As can be seen in the Supplementary Materials, a version of our model trained only on STAR*D generalizes to all three arms of CO-MED, in contrast to the model by Chekroud et al. (2016), which only generalized to two of the three arms. Importantly, there was significant overlap between the 25 features included in the Chekroud et al. model and the 14 included in our own (Supplementary Table 1). This initial analysis demonstrates that deep learning can provide improved results when compared to other machine learning techniques while potentially using fewer patient characteristics, allowing for easier clinical implementation. The deep learning advantage is small at present, but deep learning has often been found to significantly outperform other machine learning techniques as the size of the dataset increases (L’Heureux, Grolinger, & Capretz, 2017). Thus finding even a small advantage for deep learning in this fairly small (by deep learning standards) dataset leads us to speculate that deep learning will perform significantly better than other techniques when we have more subject data.
We examined the population remission rate, and as such it is difficult to determine the benefit for each individual patient. Future analyses, along the lines of the PAI (DeRubeis et al., 2014), may be able to help estimate the individual benefit with model-predicted treatment. However, what is intriguing is that despite equal effectiveness of these treatments at a population level, we are able to use individual patient differences in predicted remission generated by varying the assigned drug to improve the overall remission rate. If all treatments were truly equally effective for all individuals, we could have expected a model that approximated but did not improve upon the remission rate. The finding of a projected improvement supports a personalized medicine approach based on individualized prediction of response to treatment.

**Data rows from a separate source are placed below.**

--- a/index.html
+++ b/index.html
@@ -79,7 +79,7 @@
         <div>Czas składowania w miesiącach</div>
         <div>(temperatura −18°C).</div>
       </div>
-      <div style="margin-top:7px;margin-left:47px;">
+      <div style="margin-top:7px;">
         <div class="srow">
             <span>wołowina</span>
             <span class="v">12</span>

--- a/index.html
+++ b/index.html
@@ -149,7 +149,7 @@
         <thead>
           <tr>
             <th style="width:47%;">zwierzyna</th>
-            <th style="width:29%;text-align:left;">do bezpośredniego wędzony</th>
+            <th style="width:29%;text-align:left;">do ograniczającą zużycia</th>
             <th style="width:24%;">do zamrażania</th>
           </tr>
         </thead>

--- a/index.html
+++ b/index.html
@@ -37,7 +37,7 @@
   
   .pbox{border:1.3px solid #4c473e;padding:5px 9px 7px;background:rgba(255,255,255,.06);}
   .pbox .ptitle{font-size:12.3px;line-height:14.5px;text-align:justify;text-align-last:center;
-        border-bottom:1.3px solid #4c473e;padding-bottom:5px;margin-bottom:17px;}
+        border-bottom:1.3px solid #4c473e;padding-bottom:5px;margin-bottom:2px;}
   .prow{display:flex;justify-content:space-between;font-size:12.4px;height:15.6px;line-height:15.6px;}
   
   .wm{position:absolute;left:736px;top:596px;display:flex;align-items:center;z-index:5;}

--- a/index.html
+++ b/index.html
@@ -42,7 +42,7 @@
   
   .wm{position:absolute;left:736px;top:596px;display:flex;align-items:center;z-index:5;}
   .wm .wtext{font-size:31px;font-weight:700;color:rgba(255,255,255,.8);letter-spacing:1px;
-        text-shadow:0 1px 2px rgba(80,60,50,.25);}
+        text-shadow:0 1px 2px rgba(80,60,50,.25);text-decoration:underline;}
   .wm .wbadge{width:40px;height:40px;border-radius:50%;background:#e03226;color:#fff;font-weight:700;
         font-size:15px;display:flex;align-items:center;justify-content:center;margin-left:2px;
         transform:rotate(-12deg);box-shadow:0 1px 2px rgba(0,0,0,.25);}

Deep learning has often been labeled as a “black box,” meaning deep learning models can be a challenge to interpret (Samek, Wiegand, & Müller, 2017). Interestingly, when using only clinical and demographic measures, we find that deep learning systems provide a list of features that clinicians could interpret. As demonstrated in Box 1, the most important features used in the prediction for each individual patient can be recovered, providing insights personalized to that patient. This “personalized prediction report” demonstrates that deep learning–based tools may be able to provide information that is useful for understanding individual clinical cases.
Box 1. |
Examples of Differential Predictions for Two Subjects (“Personalized Prediction Reports”)

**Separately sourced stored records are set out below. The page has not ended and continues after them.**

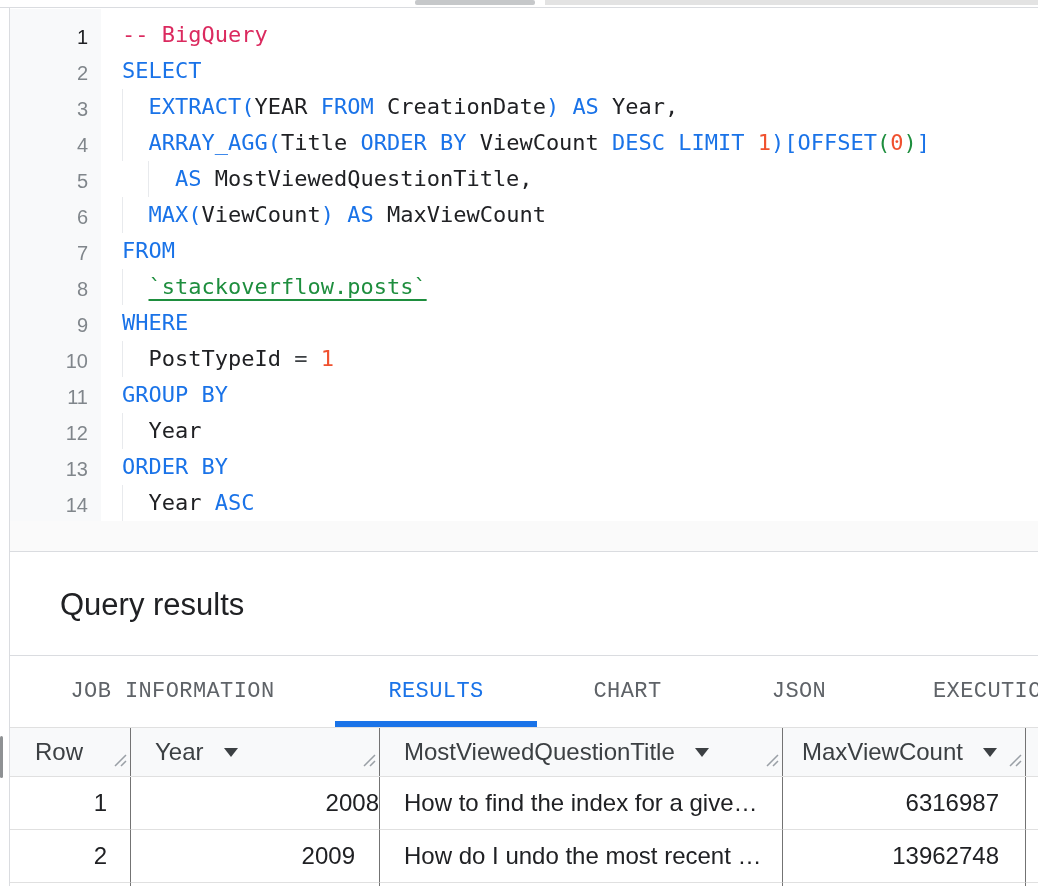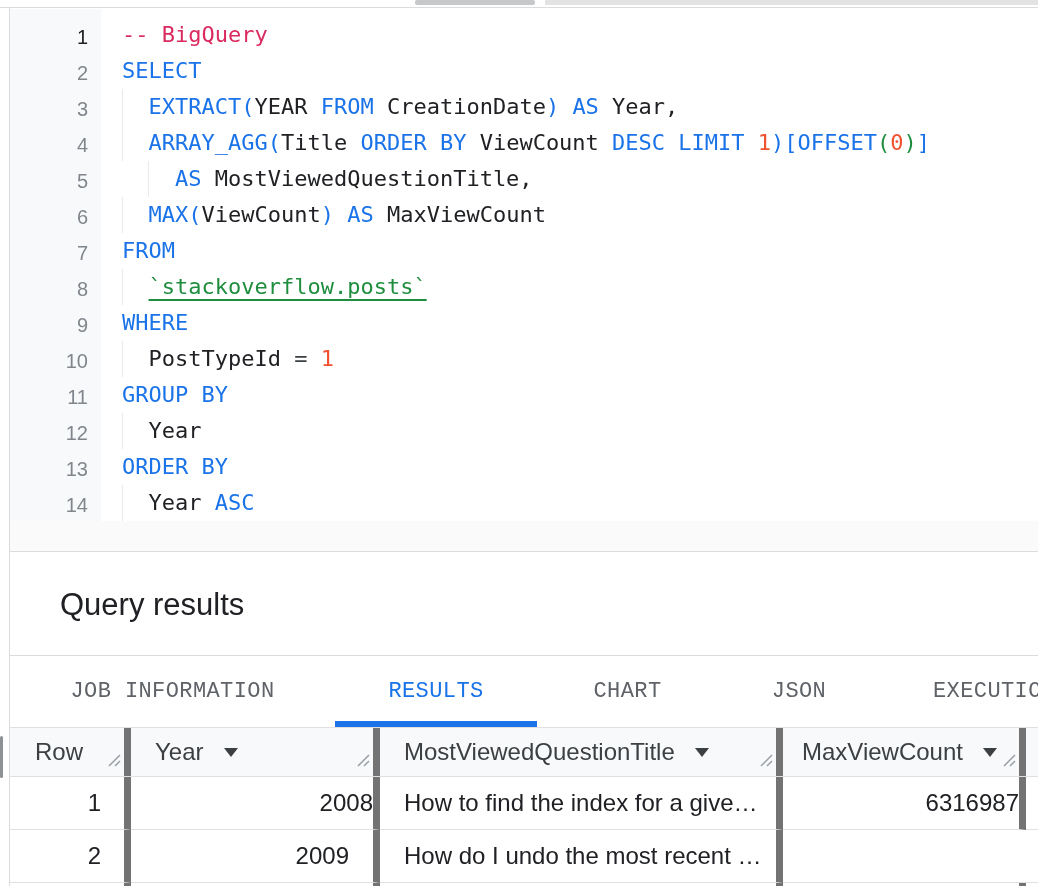--- a/index.html
+++ b/index.html
@@ -58,7 +58,7 @@
   .tr.body { height:53px; background:#fff; }
   .tr.body .td { border-bottom:1px solid #e0e0e0; }
   .tr.sliver { height:4px; background:#fff; }
-  .td, .th { position:relative; border-right:7px solid #737373; display:flex; align-items:center;
+  .td, .th { position:relative; border-right:1px solid #737373; display:flex; align-items:center;
              font-size:24px; overflow:hidden; }
   .th { color:#3c4043; font-weight:500; }
   .td { color:#202124; }

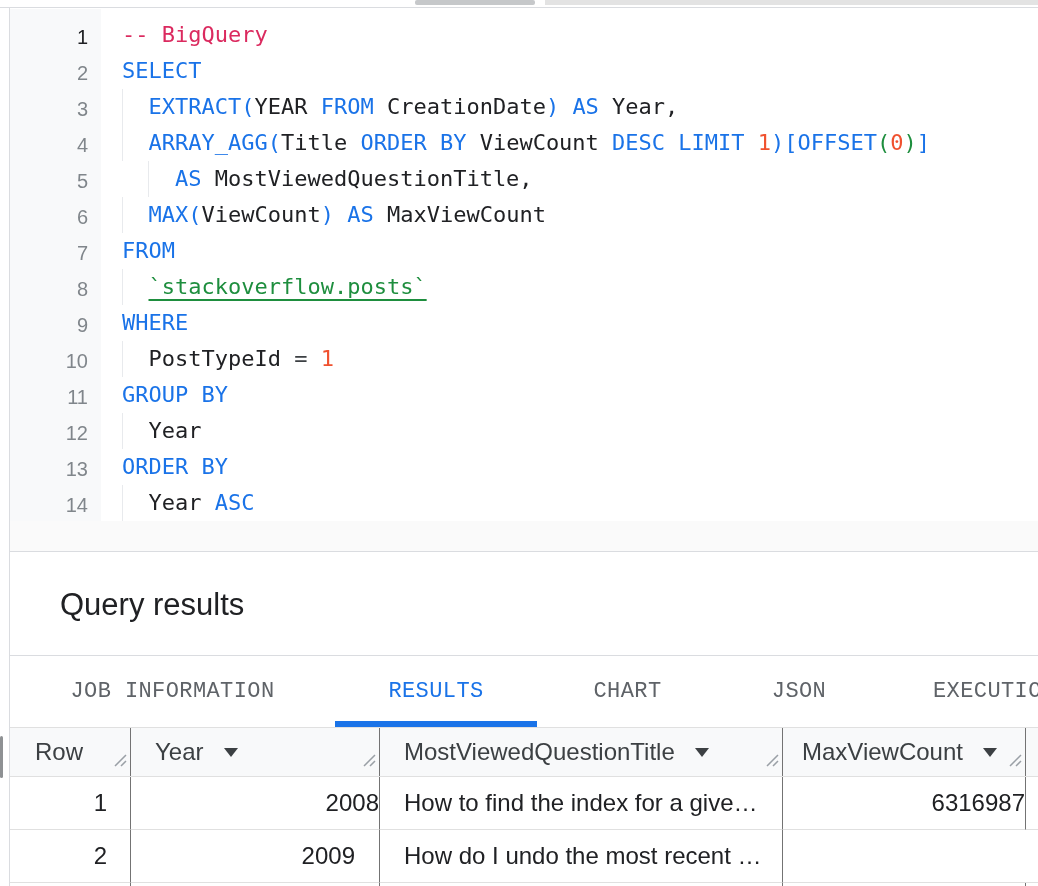--- a/index.html
+++ b/index.html
@@ -176,7 +176,7 @@
         <div class="td r" style="width: 121px; padding-right: 23px;">1</div>
         <div class="td r" style="width: 249px; ">2008</div>
         <div class="td l" style="width: 403px; padding-left: 24px;">How to find the index for a give…</div>
-        <div class="td r" style="width: 243px; ">6316987</div>
+        <div class="td r" style="width: 243px; padding-right: 26px;">6316987</div>
         <div class="td filler" style="flex: 1 1 0%;"></div>
       </div>
       <div class="tr body">

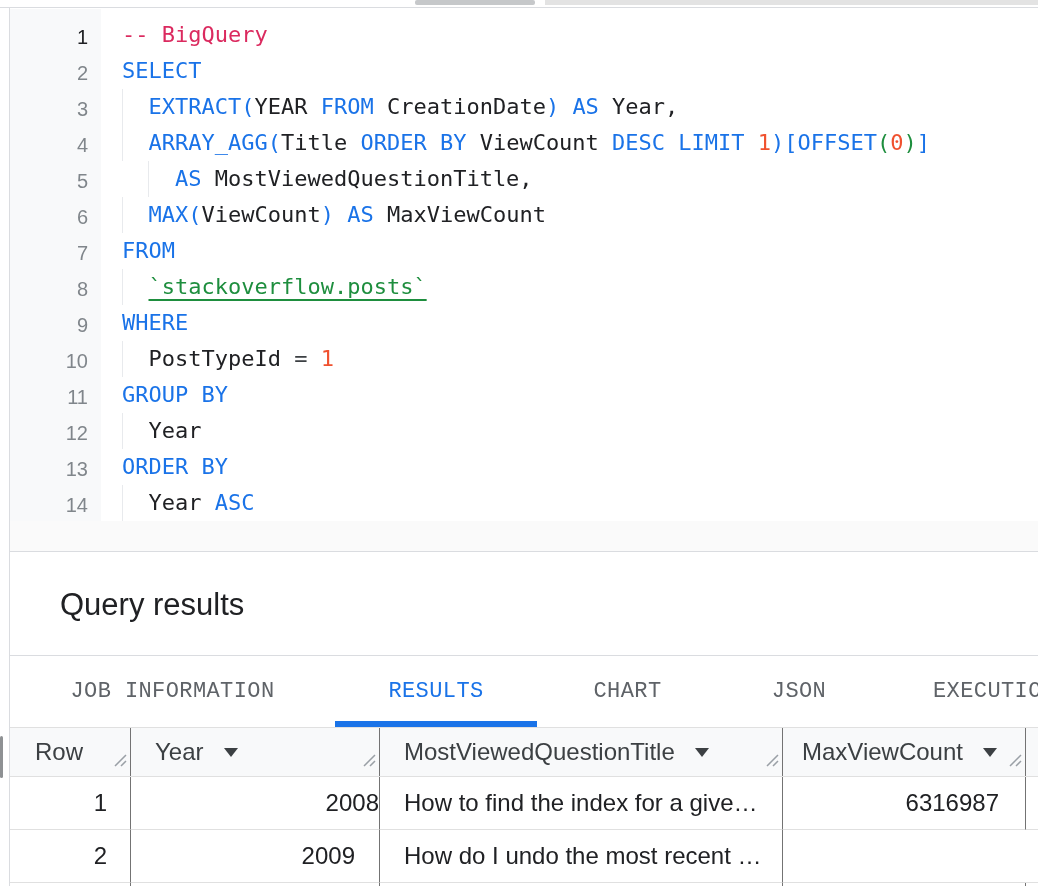--- a/index.html
+++ b/index.html
@@ -183,6 +183,7 @@
         <div class="td r" style="width: 121px; padding-right: 23px;">2</div>
         <div class="td r" style="width: 249px; padding-right: 24px;">2009</div>
         <div class="td l" style="width: 403px; padding-left: 24px;">How do I undo the most recent …</div>
+        <div class="td r" style="width: 243px; padding-right: 26px;">13962748</div>
         <div class="td filler" style="flex: 1 1 0%;"></div>
       </div>
       <div class="tr sliver">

Here we show “reports” for two patients showing the drug they received in the study and whether or not they went into remission; the drug the network predicted and the predicted remission rates for that drug and the drug the patient actually received; and the five most important features for that patient based on the neural network (all features were used for both patients, but the five listed were weighted more by the network for that patient).
Subject A was originally given escitalopram and went into remission. Our neural network found escitalopram to have an 87.57% chance of remission. The five most important features for this patient and the attendant responses were as follows:
Subject B was originally given citalopram and did not go into remission. Our neural network found citalopram to have a 38.03% chance of remission, while bupropion SR & escitalopram had a 60.43% chance of remission, indicating that changing the medication may have been beneficial for this patient. The five most important features for this patient and attendant responses were as follows:
It is interesting to note that there are two categories of features in Figure 2: those likely to predict overall probability of remission and treatment-specific features. For example, level of education and income—which have both been found in other studies of remission prediction (Carter et al., 2012)—are both unlikely to be specifically related to any one drug’s mechanism, as opposed to sleep pattern, which may be relevant to a particular drug’s mechanism. It is important to review the features that have been identified in our model and compare them to models in previously published work, and a full discussion is included in the Supplementary Materials. Specific symptoms retained by our model may contribute to differential prediction. For example, in the Individualized Patient Reports (Box 1), Patient B was predicted to do better with a combination of bupropion and escitalopram, and one of the five most important features in that prediction was a tendency to eat a lot when not hungry, which is interesting given the fact that bupropion is often used clinically in cases of hyperphagia or when weight gain is to be avoided (Anderson et al., 2002; Patel et al., 2016).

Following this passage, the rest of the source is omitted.